Benchmark Python mean R mean R source Python/R slowdown Summary metadata
Lower/upper constituent dispersion ratio, N=100, T_obs=252 0.138 ms n/a n/a n/a n/a
Magnificent Seven downside stress components with SPY 0.406 ms n/a n/a n/a n/a
Magnificent Seven market-downside stress components 10.824 ms 47.000 ms measured 0.23x downside obs: 172; stress R2: 0.7852; SPY/GSPC corr: 0.9989; mean abs diff: 0.0003716; max abs diff: 0.01042
Market-relative daily dispersion, full fixture 11.549 ms 37.667 ms measured 0.31x signal len: 1257; finite: 1257; next-day corr: 0.06635; SPY/GSPC corr: 0.9989; mean abs diff: 0.0003716; max abs diff: 0.01042
Market-relative rolling dispersion signal, 252d 11.956 ms 37.667 ms measured 0.32x signal len: 1006; finite: 1006; next-day corr: 0.03746; SPY/GSPC corr: 0.9989; mean abs diff: 0.0003716; max abs diff: 0.01042
Market-relative rolling dispersion signal, 63d 9.073 ms 39.333 ms measured 0.23x signal len: 1195; finite: 1195; next-day corr: 0.02139; SPY/GSPC corr: 0.9989; mean abs diff: 0.0003716; max abs diff: 0.01042
Partial-moment covariance workflow, 1257d-degree1-mean 30.235 ms 1.587 s measured 0.02x rows: 1257; cols: 478; matrix N: 478
Partial-moment covariance workflow, 252d-degree1-mean 17.619 ms 296.333 ms measured 0.06x rows: 252; cols: 478; matrix N: 478
Partial-moment covariance workflow, 252d-degree2-zero 25.084 ms 302.000 ms measured 0.08x rows: 252; cols: 478; matrix N: 478
Rolling SD cluster, 252-day monthly, degree=2, n100 785.532 ms 787.000 ms measured 1.00x windows: 48; avg set: 14.29; avg clusters: 8.375
Rolling SD cluster, 252-day monthly, degree=2, nmax 10.759 s 9.873 s measured 1.09x windows: 48; avg set: 29.48; avg clusters: 13.65
Rolling SD cluster, 252-day quarterly, degree=1 1.809 s 1.226 s measured 1.48x windows: 16; avg set: 468.5; avg clusters: 1.812
Rolling SD cluster, 756-day quarterly, degree=2 4.327 s 4.182 s measured 1.03x windows: 9; avg set: 33.11; avg clusters: 11.89
Rolling SD efficient set, 252-day monthly, degree=2, n100 296.756 ms 259.667 ms measured 1.14x windows: 48; avg set: 14.29; avg turnover: 0.4598
Rolling SD efficient set, 252-day monthly, degree=2, nmax 3.701 s 2.400 s measured 1.54x windows: 48; avg set: 29.48; avg turnover: 0.5228
Rolling SD efficient set, 252-day quarterly, degree 1 vs 2 3.100 s 1.931 s measured 1.61x windows: 16; avg d1 set: 468.5; avg d2 set: 29.56
Rolling SD efficient set, 252-day quarterly, degree=1 1.722 s 1.259 s measured 1.37x windows: 16; avg set: 468.5; avg turnover: 0.03102

Interpretation:

  • Large degree-1 discrete SD uses an exact order-statistic dominance matrix: one empirical sample FSD-dominates another iff every sorted order statistic is at least as large, with at least one strict improvement.

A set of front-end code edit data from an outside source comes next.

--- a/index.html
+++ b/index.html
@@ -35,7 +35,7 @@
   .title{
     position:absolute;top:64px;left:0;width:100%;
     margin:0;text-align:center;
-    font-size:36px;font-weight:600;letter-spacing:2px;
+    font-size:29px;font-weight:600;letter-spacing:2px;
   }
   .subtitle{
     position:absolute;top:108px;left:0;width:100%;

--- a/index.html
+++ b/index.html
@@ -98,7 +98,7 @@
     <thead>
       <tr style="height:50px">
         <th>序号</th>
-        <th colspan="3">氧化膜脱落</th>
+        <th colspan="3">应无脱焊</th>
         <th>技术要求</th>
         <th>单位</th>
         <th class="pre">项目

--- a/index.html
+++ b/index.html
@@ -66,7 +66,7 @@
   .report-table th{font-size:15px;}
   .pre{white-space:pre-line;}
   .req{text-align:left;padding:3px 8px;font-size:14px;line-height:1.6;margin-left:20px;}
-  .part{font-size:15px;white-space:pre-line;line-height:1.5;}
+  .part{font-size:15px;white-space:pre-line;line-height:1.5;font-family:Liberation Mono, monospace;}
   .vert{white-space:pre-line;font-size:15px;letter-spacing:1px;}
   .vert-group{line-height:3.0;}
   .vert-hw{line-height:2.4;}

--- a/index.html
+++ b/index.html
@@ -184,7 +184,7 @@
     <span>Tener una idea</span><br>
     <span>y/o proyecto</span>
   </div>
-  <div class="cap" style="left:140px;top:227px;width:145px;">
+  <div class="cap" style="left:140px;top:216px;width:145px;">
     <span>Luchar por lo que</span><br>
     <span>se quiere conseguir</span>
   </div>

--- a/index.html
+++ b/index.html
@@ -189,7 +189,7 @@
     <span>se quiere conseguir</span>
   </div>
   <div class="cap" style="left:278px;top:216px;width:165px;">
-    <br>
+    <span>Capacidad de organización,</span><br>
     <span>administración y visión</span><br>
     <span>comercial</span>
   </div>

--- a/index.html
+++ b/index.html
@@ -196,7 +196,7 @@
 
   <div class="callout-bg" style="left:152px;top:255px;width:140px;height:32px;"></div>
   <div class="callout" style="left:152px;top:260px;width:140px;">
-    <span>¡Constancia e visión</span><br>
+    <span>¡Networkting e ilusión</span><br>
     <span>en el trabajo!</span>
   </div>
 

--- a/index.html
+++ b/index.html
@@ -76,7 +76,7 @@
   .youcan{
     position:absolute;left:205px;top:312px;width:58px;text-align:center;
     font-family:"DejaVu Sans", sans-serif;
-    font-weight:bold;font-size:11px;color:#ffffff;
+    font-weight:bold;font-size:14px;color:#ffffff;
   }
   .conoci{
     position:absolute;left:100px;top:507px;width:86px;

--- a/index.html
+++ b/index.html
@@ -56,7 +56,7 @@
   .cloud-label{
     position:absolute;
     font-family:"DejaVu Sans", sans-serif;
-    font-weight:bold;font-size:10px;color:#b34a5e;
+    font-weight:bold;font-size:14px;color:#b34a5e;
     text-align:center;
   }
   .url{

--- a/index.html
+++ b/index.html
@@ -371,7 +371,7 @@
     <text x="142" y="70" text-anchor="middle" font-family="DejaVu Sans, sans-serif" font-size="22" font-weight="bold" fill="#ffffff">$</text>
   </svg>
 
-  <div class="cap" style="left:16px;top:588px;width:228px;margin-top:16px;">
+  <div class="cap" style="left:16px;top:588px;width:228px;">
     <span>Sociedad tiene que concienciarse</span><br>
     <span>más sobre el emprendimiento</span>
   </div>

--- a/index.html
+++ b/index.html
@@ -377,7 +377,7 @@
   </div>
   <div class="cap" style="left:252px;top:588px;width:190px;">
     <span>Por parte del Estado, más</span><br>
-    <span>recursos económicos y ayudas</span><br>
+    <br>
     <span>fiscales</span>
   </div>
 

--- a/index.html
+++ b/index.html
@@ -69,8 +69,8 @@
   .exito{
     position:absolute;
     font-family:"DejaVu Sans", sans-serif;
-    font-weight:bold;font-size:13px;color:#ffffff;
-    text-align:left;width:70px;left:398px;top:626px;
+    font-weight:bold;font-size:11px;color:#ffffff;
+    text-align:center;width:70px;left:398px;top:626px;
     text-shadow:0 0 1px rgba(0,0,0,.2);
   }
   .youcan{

  • Guarded prefix-pair evaluation skips curve work for min/mean/identical impossible pairs, and the standalone efficient-set path only checks already-kept candidates for degree 2/3 and degree-1 continuous cases.
  • The implementation deliberately follows R's C++ SD algorithmic structure: sorted columns, prefix sums, pair-threshold dominance checks, exact guards, and no tolerance-based shortcuts.
  • Full-fixture NNS Python runs are feasible for research iteration, but R's C++ SD core remains materially faster on the largest cluster cases.